### Work order
Reproduce the following records exactly from the line containing "[287,621,398,639] AU$330 ¥39,049" onward, ending with the last line and including it.
(Input data)
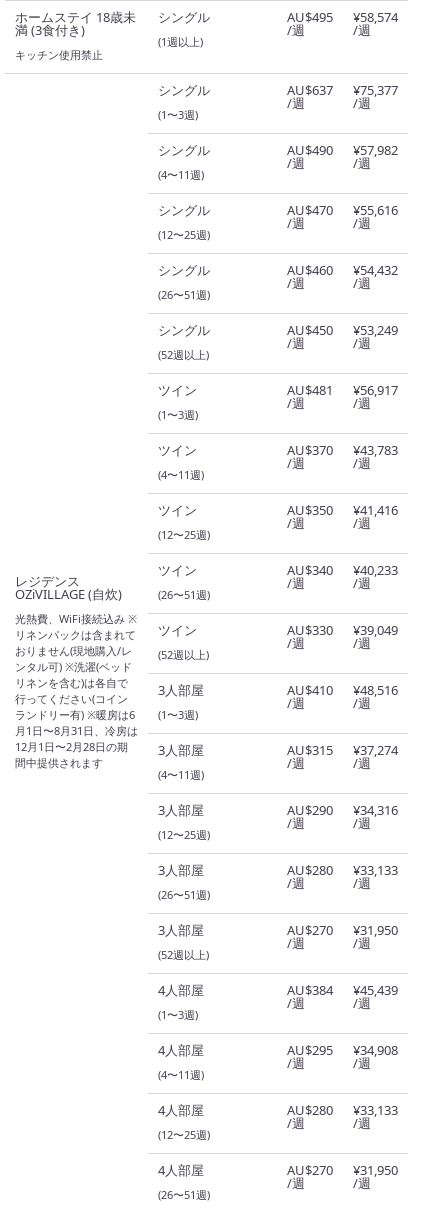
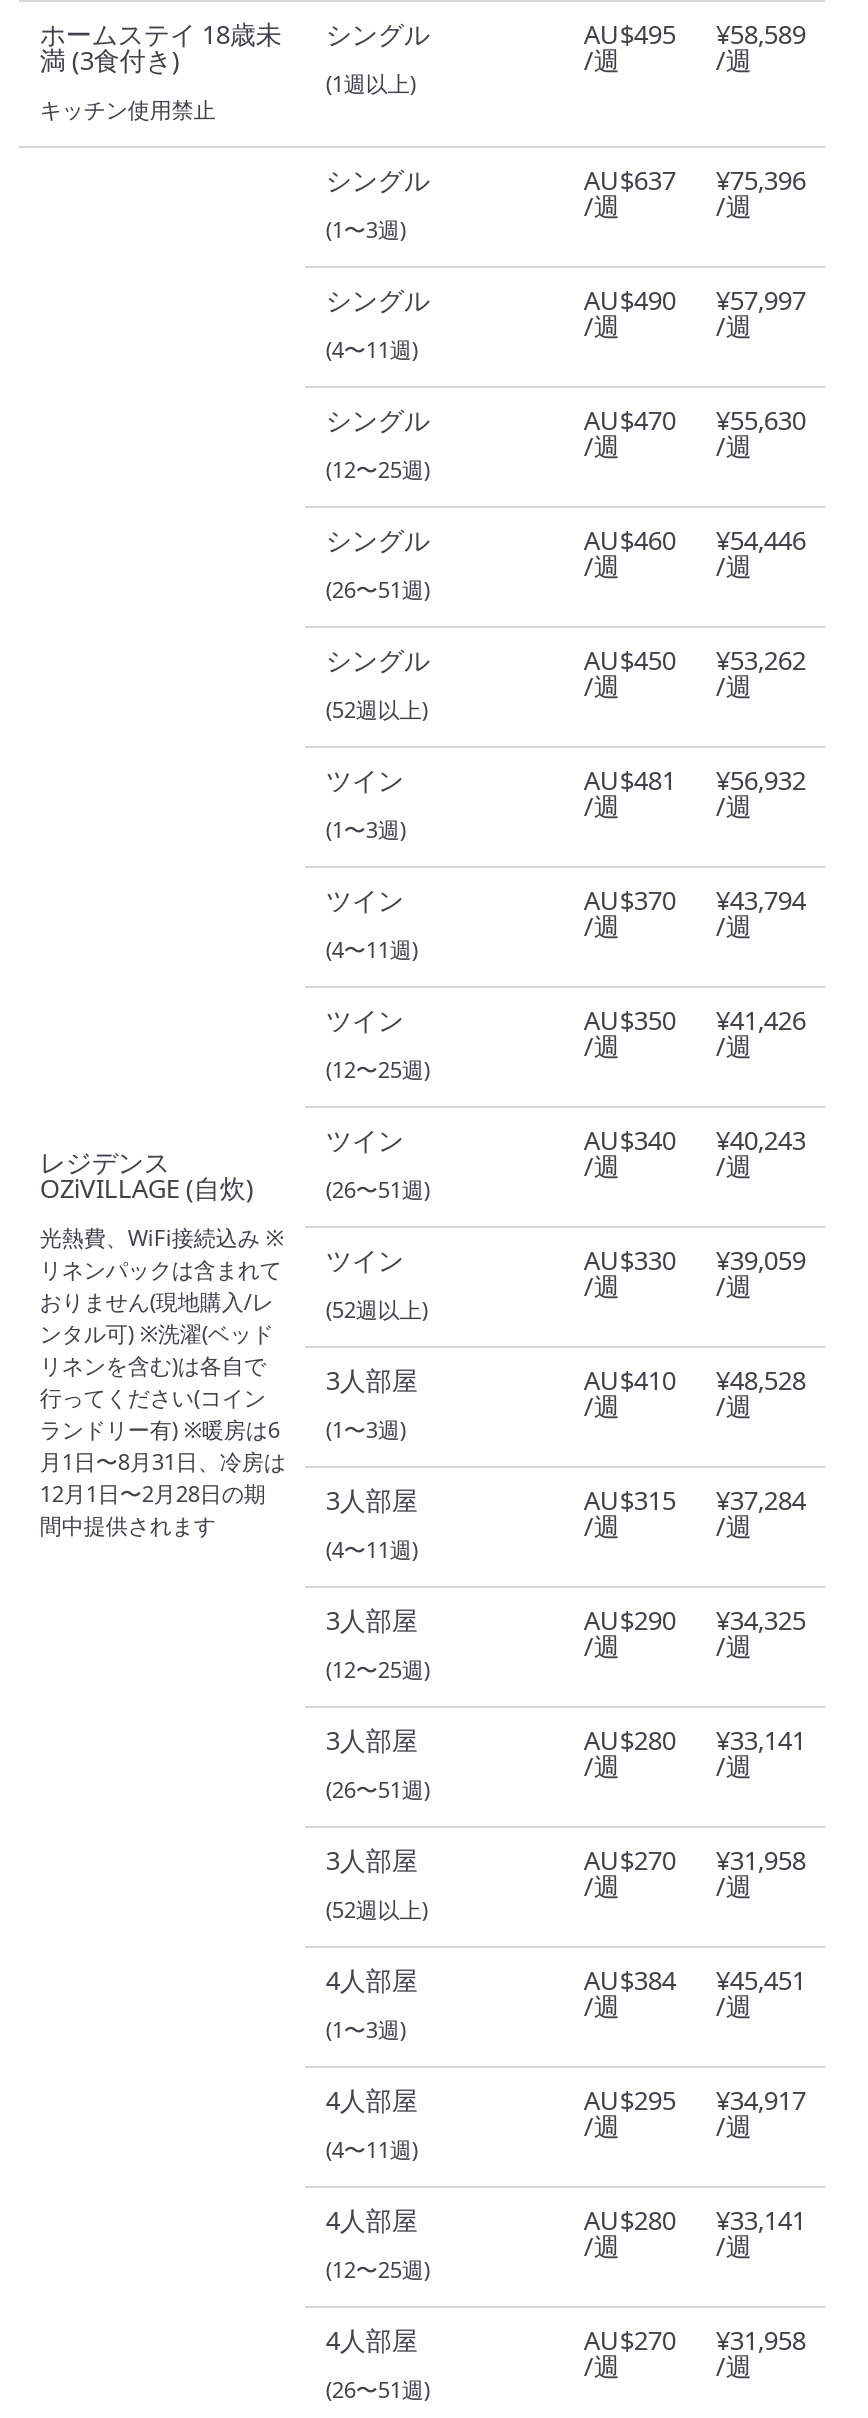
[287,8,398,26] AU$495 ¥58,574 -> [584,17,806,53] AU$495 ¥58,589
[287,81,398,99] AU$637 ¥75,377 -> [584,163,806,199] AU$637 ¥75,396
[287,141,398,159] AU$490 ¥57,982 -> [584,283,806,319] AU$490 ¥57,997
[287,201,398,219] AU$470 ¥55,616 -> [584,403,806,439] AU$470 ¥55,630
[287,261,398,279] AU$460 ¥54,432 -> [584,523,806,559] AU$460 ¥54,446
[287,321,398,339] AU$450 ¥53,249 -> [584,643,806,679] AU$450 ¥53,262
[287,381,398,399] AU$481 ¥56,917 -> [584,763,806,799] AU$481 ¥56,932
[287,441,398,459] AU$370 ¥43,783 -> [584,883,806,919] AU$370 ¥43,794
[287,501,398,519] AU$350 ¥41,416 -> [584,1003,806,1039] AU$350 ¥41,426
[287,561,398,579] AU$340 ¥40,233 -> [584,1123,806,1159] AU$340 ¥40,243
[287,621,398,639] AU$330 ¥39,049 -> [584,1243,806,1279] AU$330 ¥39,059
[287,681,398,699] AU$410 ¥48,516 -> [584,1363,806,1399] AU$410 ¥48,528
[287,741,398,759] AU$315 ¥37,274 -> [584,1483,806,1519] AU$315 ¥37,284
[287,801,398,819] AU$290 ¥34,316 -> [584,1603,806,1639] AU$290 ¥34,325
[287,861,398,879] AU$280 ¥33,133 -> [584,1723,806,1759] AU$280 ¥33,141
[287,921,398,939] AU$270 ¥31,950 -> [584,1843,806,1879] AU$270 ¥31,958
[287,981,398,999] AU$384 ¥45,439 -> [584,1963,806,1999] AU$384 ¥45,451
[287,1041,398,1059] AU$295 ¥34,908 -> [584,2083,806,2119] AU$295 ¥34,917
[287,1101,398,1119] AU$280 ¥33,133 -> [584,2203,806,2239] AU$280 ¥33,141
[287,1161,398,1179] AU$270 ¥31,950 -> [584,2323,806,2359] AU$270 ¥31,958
(End Input data)
### Reply to the task
[287,621,398,639] AU$330 ¥39,049 -> [584,1243,806,1279] AU$330 ¥39,059
[287,681,398,699] AU$410 ¥48,516 -> [584,1363,806,1399] AU$410 ¥48,528
[287,741,398,759] AU$315 ¥37,274 -> [584,1483,806,1519] AU$315 ¥37,284
[287,801,398,819] AU$290 ¥34,316 -> [584,1603,806,1639] AU$290 ¥34,325
[287,861,398,879] AU$280 ¥33,133 -> [584,1723,806,1759] AU$280 ¥33,141
[287,921,398,939] AU$270 ¥31,950 -> [584,1843,806,1879] AU$270 ¥31,958
[287,981,398,999] AU$384 ¥45,439 -> [584,1963,806,1999] AU$384 ¥45,451
[287,1041,398,1059] AU$295 ¥34,908 -> [584,2083,806,2119] AU$295 ¥34,917
[287,1101,398,1119] AU$280 ¥33,133 -> [584,2203,806,2239] AU$280 ¥33,141
[287,1161,398,1179] AU$270 ¥31,950 -> [584,2323,806,2359] AU$270 ¥31,958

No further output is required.